Sender: linux-nfs-owner@vger.kernel.org

On Fri, Feb 2, 2018 at 4:45 PM, J. Bruce Fields <bfields@redhat.com> wrote:
> On Fri, Feb 02, 2018 at 03:45:28PM -0500, Olga Kornievskaia wrote:
>> On Fri, Jan 26, 2018 at 4:59 PM, J. Bruce Fields <bfields@fieldses.org> wrote:
>> > What is supposed to happen, by the way, if a close arrives for a stateid
>> > with a copy in progress?  Do we cancel the copy before returning from
>> > the close, or do we fail the close?  (Same question for unlock and
>> > delegation return, I guess.)
>>
>> Good questions. I think a normal client shouldn't send CLOSE/UNLOCK
>> while there is an on-going copy. I could see how a DELEGRETURN could
>> be coming in the middle of the copy (because the client received a
>> CB_RECALL).
>>
>> For an easy solution my proposal is to do the following. Upon
>> receiving close, unlock, delegreturn, if the copy list is non-empty,
>> then we send an ERR_DELAY back until the copy is done.
>>
>> Another proposal is to kill the copy thread but that seems too drastic
>> (specially in the case of a delegreturn). Right now when the copy
>> thread is killed, it does not send a reply back to the client (as it
>> assumes the client sent the OFFLOAD_CANCEL and doesn't need a reply).
>> I could change that to send a reply back. In case the copy used a
>> delegation stateid, then the next copy would choose a different
>> stateid. This could be done for the delegation stateid and ERR_DELAY
>> for the close/unlock.
>>
>> Is either one acceptable and if so which one sounds better to you?
>
> If we're confident this is something that only a misbehaving client
> would do, then I'm OK with choosing whatever's simplest.  I guess we
> should double-check with the spec to make sure this case hasn't already
> been covered there.  Returning an error on the conflicting operation
> sounds good to me.
>
> Is it really OK to do a COPY with a delegation stateid?  That sounds
> messy if the delegation is revoked partway through the copy.
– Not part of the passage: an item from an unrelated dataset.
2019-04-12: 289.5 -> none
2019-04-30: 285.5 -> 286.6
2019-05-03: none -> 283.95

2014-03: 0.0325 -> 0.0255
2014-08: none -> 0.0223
Yes, according to the spec, it is ok to use any of the stateids.

RFC 7862 15.2.3
The ca_dst_stateid MUST refer to a stateid that is valid for a WRITE
   operation and follows the rules for stateids in Sections 8.2.5 and
   18.32.3 of [RFC5661].... while for an intra-server copy
ca_src_stateid MUST refer
   to a stateid that is valid for a READ operation and follows the rules
   for stateids in Sections 8.2.5 and 18.22.3 of [RFC5661].
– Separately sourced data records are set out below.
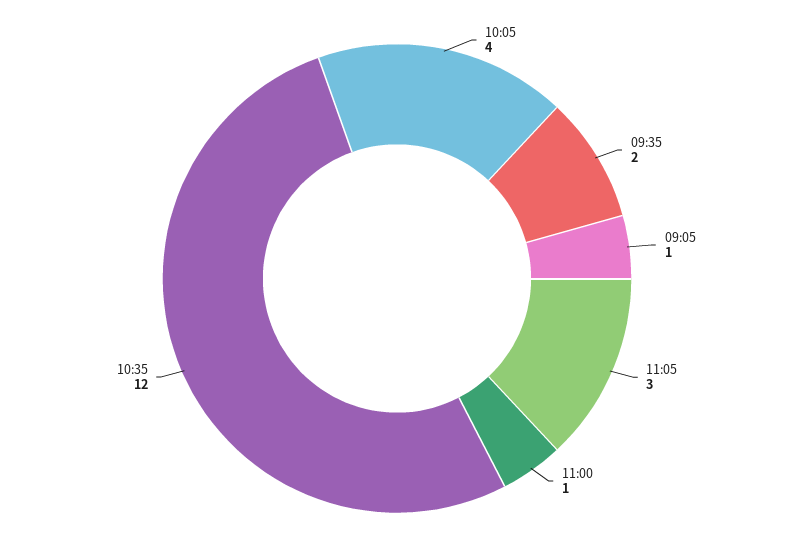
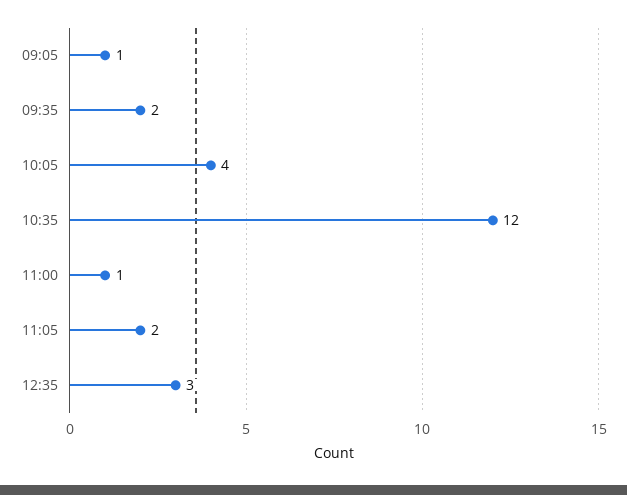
11:05: 3 -> 2
12:35: none -> 3

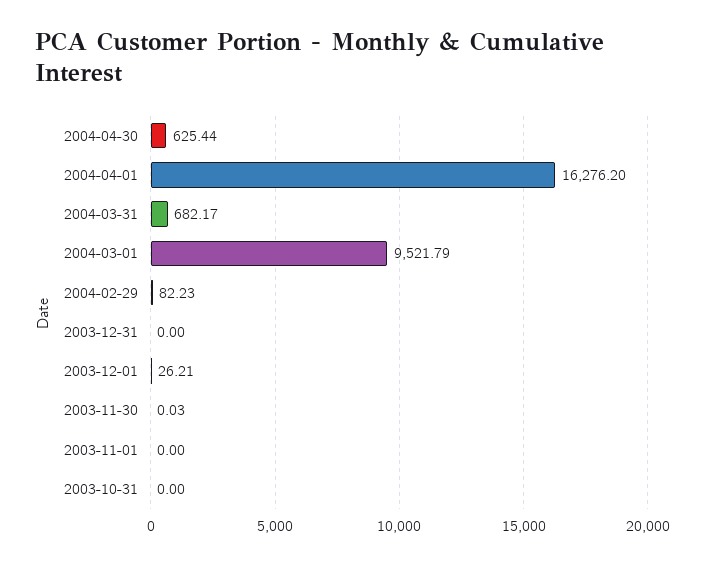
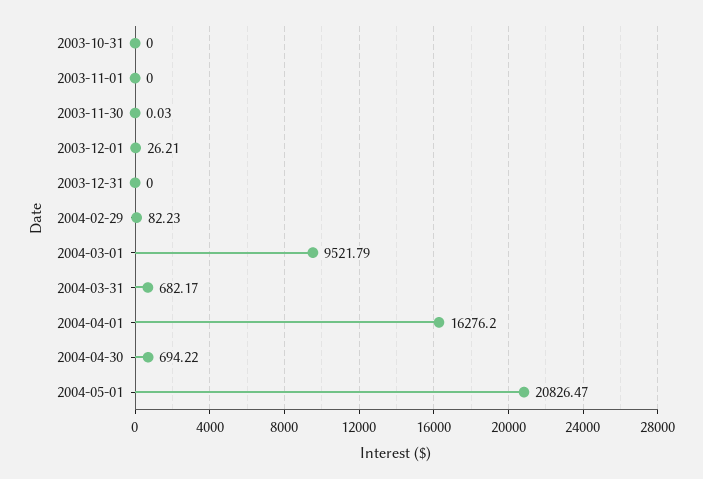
2004-04-30: 625.44 -> 694.22
2004-05-01: none -> 20826.47

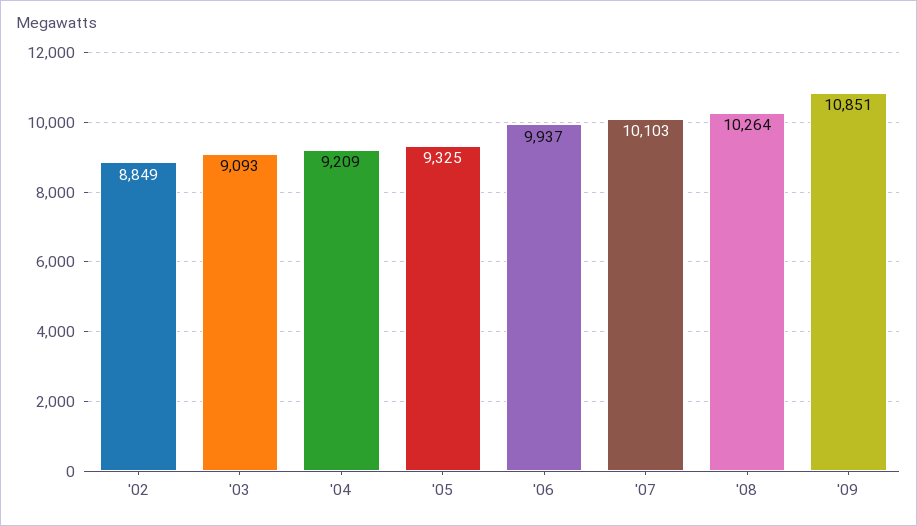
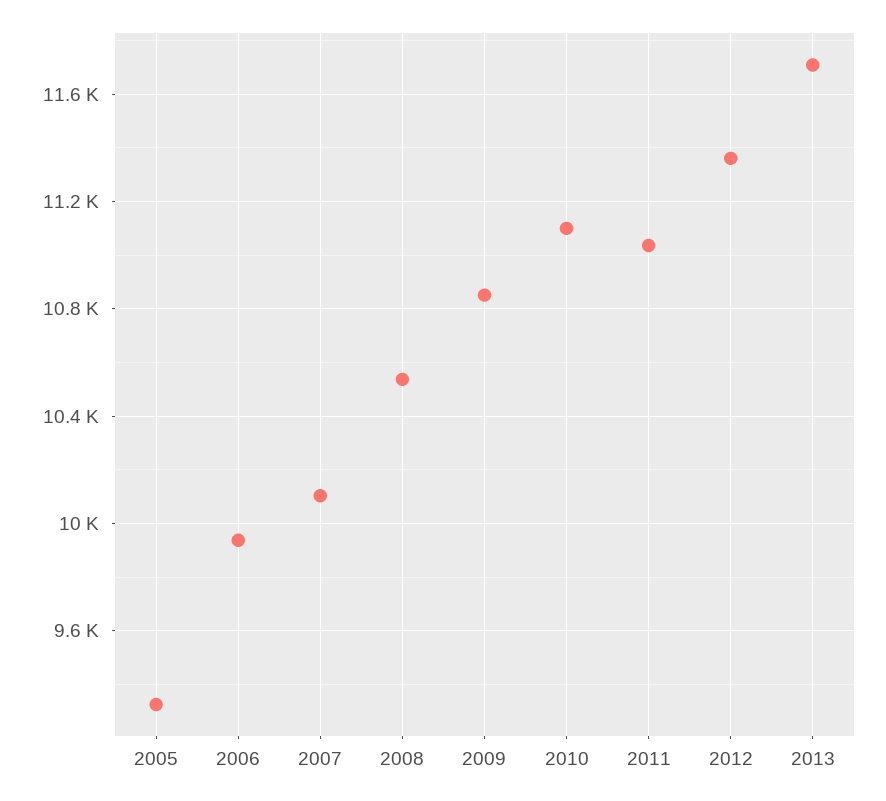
'02: 8849 -> none
'03: 9093 -> none
'04: 9209 -> none
'08: 10264 -> 10550
2010: none -> 11100
2011: none -> 11050
2012: none -> 11350
2013: none -> 11700

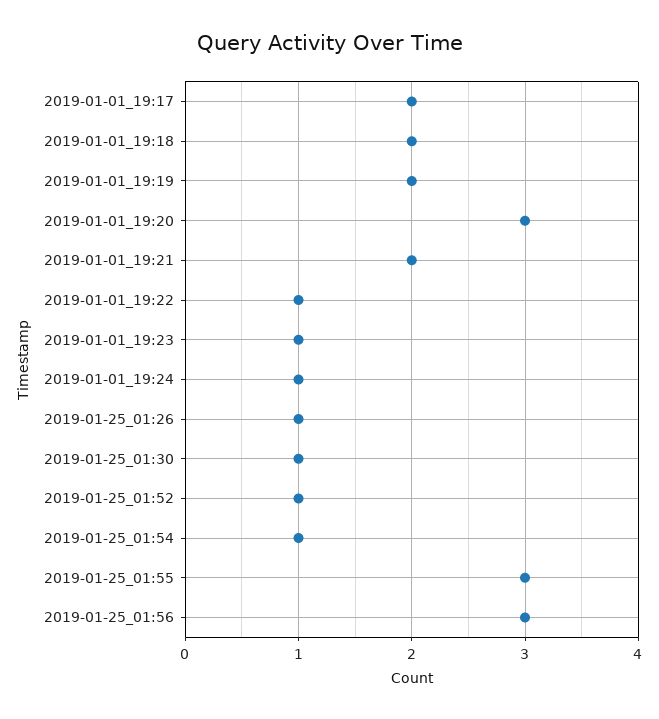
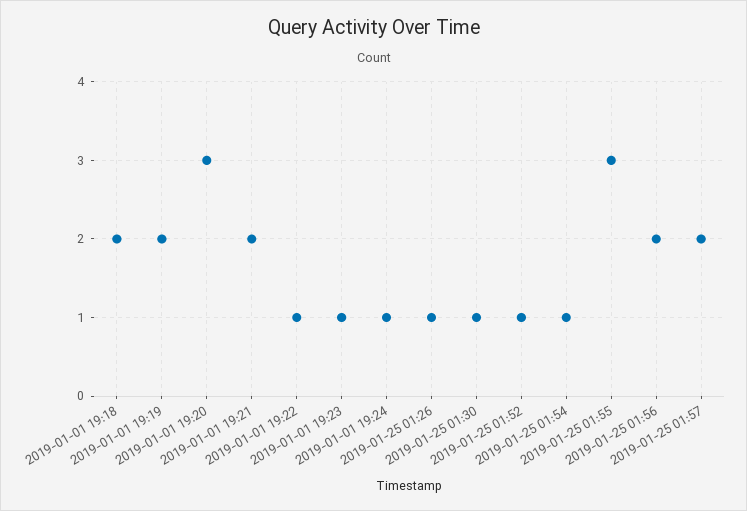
2019-01-01_19:17: 2 -> none
2019-01-25_01:56: 3 -> 2
2019-01-25 01:57: none -> 2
8.2.5 is the section that says in the decreasing priority to choose
delegation stateid, locking stateid, open stateid.

Trying to deal with the delegation stateid seems to be rather complex.
Here's what I could do (which I mentioned before already):
1. possibly change the client to never use a delegation stateid.
2. for CLOSE/UNLOCK send back ERR_DELAY if copy list is not empty.
3. for DELEGRETURN (or when the server initiates CB_RECALL?) kill any
on-going copies. Change the nfsd copy to send a reply if it was killed
with a signal. What I'm not sure if when it's killed I get any partial
bytes from the VFS, I don't think so. I think in that case, the only
thing that I might reply with is a 0bytes copy. And whatever client
that did sent a copy with a delegation stateid would deal with
restarting it with a different stateid.

Having said all that, I'd like to ask why do you think handling
CLOSE/LOCKU/DELEGRETURN should be any different for async copy vs what
is currently there for the synchronous copy. Right now if the server
receives those operations it does nothing to the on-going synchronous
copy.

As you noted, the async copy takes a reference on the parent stateid
so the state won't go away while the async copy is going on. Why not
keep async copy same as the synchronous one?